-------- Input material
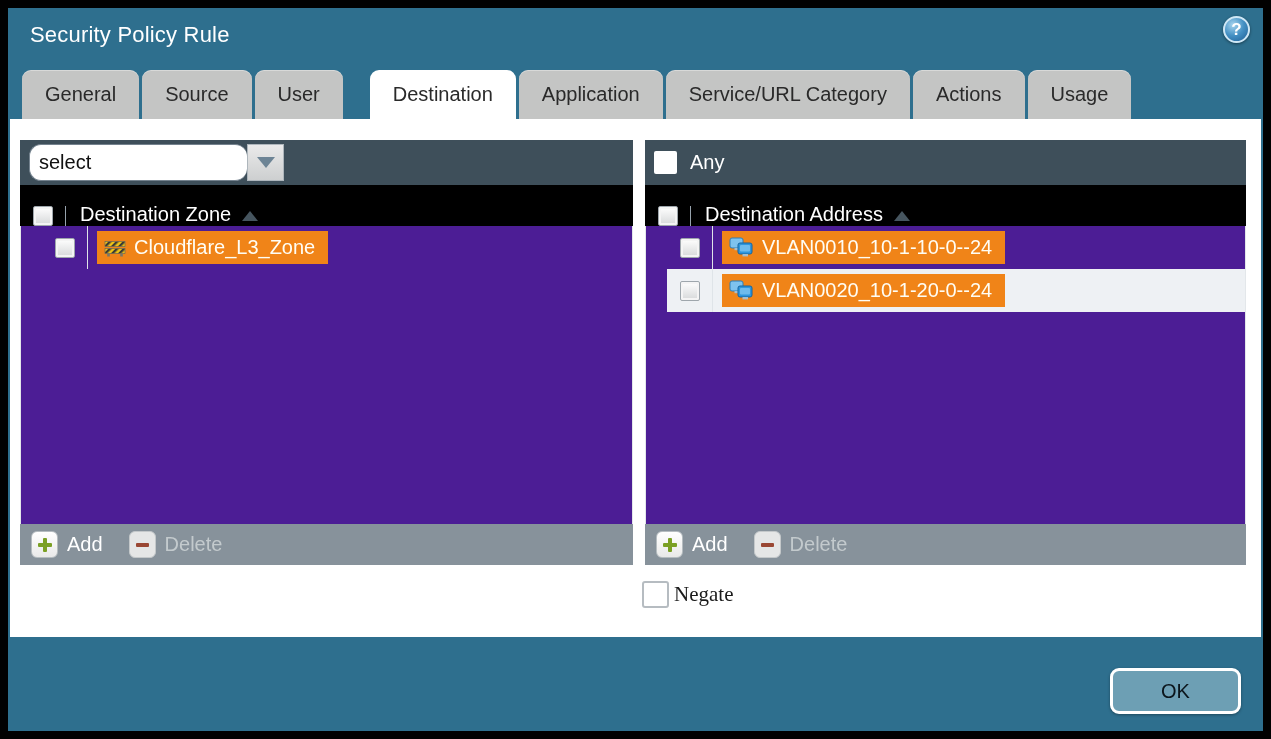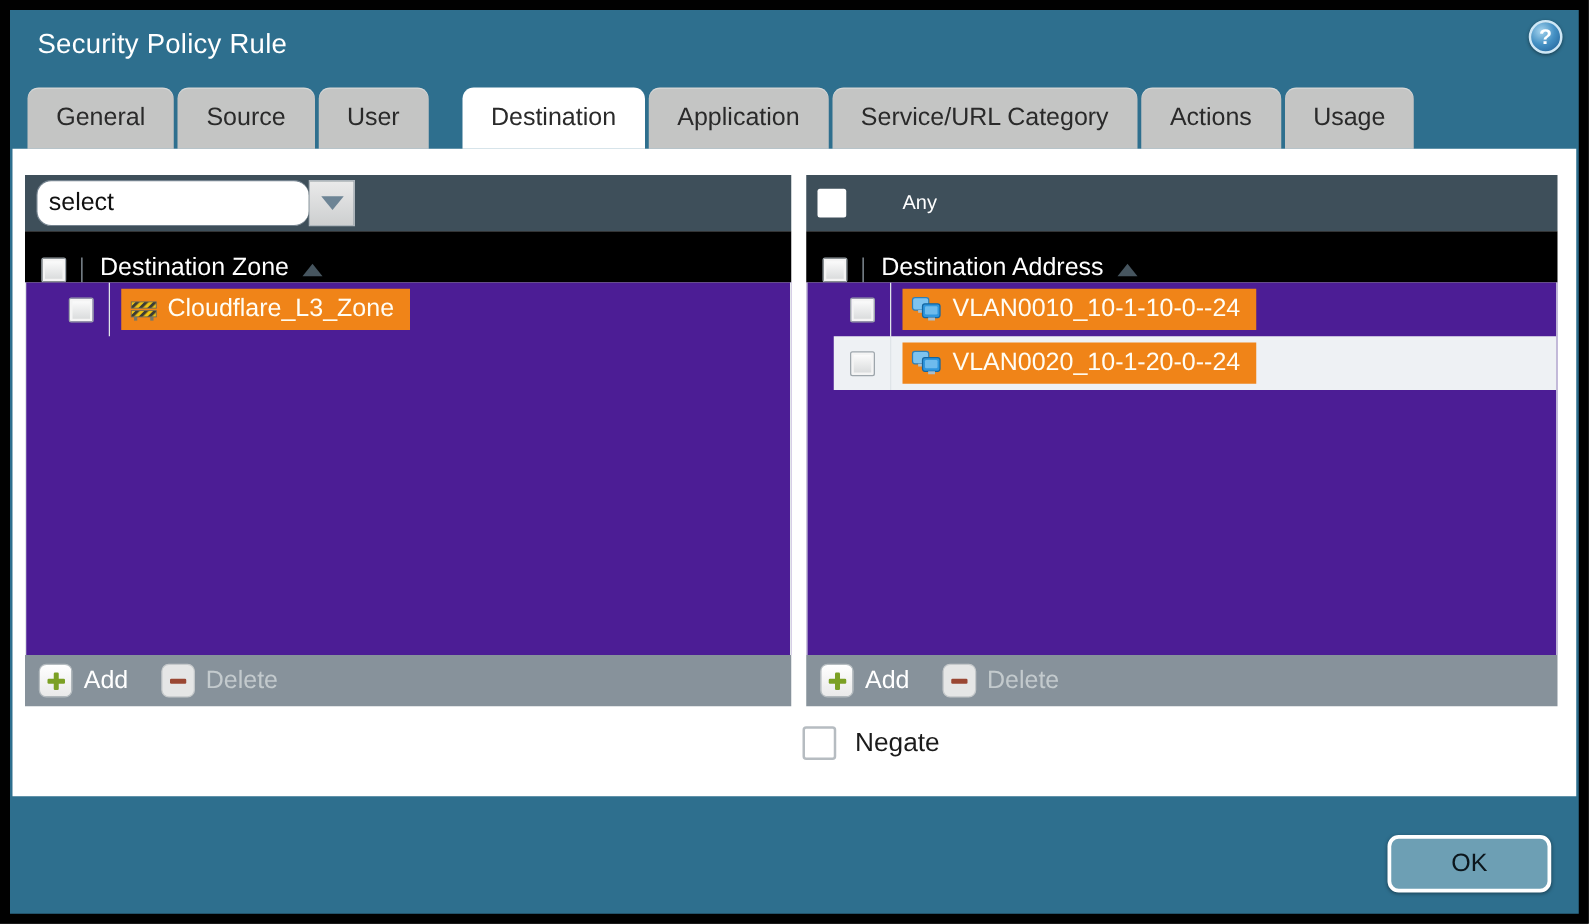--- a/index.html
+++ b/index.html
@@ -48,21 +48,21 @@
   .combo-btn{
     width:37px;height:37px;background:linear-gradient(#eaeaea,#cdcfd0);
     display:flex;align-items:center;justify-content:center;
     border:1px solid #aeb6bc;box-sizing:border-box;cursor:pointer;
   }
   .darrow{width:0;height:0;border-left:9px solid transparent;border-right:9px solid transparent;border-top:11px solid #6d8495;}
 
   .anywrap{display:flex;align-items:center;gap:13px;cursor:pointer;}
   .cb{display:inline-block;box-sizing:border-box;cursor:pointer;}
   .cb.white{width:23px;height:23px;background:#ffffff;border-radius:2px;}
-  .anylabel{color:#ffffff;font-size:16px;margin-left:32px;}
+  .anylabel{color:#ffffff;font-size:20px;}
 
   .pcolhead{height:41px;background:#000000;display:flex;align-items:flex-end;color:#ffffff;font-size:20px;flex:0 0 auto;}
   .cbcell{width:45px;display:flex;align-items:center;justify-content:center;border-right:1px solid #97a3ad;flex:0 0 auto;}
   .cb.bevel{
     width:20px;height:20px;border:1px solid #9ea6ac;border-radius:2px;
     background:linear-gradient(#ffffff,#d6d8d9);box-shadow:inset 0 0 0 2px #f4f4f4;
   }
   .collabel{display:flex;align-items:center;gap:11px;padding-left:14px;}
   .sortasc{width:0;height:0;border-left:8px solid transparent;border-right:8px solid transparent;border-bottom:10px solid #46555f;margin-top:2px;cursor:pointer;}
 
@@ -82,21 +82,21 @@
     width:27px;height:27px;border-radius:6px;border:1px solid #b5bcc0;
     background:linear-gradient(#ffffff,#e9e9e9);
     display:flex;align-items:center;justify-content:center;box-sizing:border-box;
   }
   .badge.dis{background:#e5e6e6;border-color:#c4c8ca;}
   .plus{position:relative;width:16px;height:16px;display:block;}
   .plus::before{content:"";position:absolute;left:1px;top:6px;width:14px;height:4px;background:#7ba024;border-radius:1px;}
   .plus::after{content:"";position:absolute;left:6px;top:1px;width:4px;height:14px;background:#7ba024;border-radius:1px;}
   .minus{display:block;width:13px;height:4px;background:#9a4733;border-radius:1px;}
 
-  .negate{position:absolute;left:632px;top:462px;display:flex;align-items:center;gap:15px;}
+  .negate{position:absolute;left:632px;top:462px;display:flex;align-items:center;gap:5px;font-family:Liberation Serif, serif;}
   .cb.negcb{width:27px;height:27px;background:#ffffff;border:2px solid #b6bcc1;border-radius:3px;}
   .neglabel{font-size:21px;color:#1b1b1b;}
 
   
   .btnrow{position:absolute;right:22px;bottom:17px;display:flex;gap:13px;margin-left:18px;}
   .btn{
     height:46px;border-radius:9px;border:3px solid #ffffff;
     font-size:20px;font-family:inherit;color:#0c161c;cursor:pointer;
     box-shadow:0 1px 3px rgba(0,0,0,.35);padding:0;
   }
----------------
• Task details: Check each line of the entries for the string "pointer". Copy the lines that have it.

• Result:
     border:1px solid #aeb6bc;box-sizing:border-box;cursor:pointer;
   .anywrap{display:flex;align-items:center;gap:13px;cursor:pointer;}
   .cb{display:inline-block;box-sizing:border-box;cursor:pointer;}
   .sortasc{width:0;height:0;border-left:8px solid transparent;border-right:8px solid transparent;border-bottom:10px solid #46555f;margin-top:2px;cursor:pointer;}
     font-size:20px;font-family:inherit;color:#0c161c;cursor:pointer;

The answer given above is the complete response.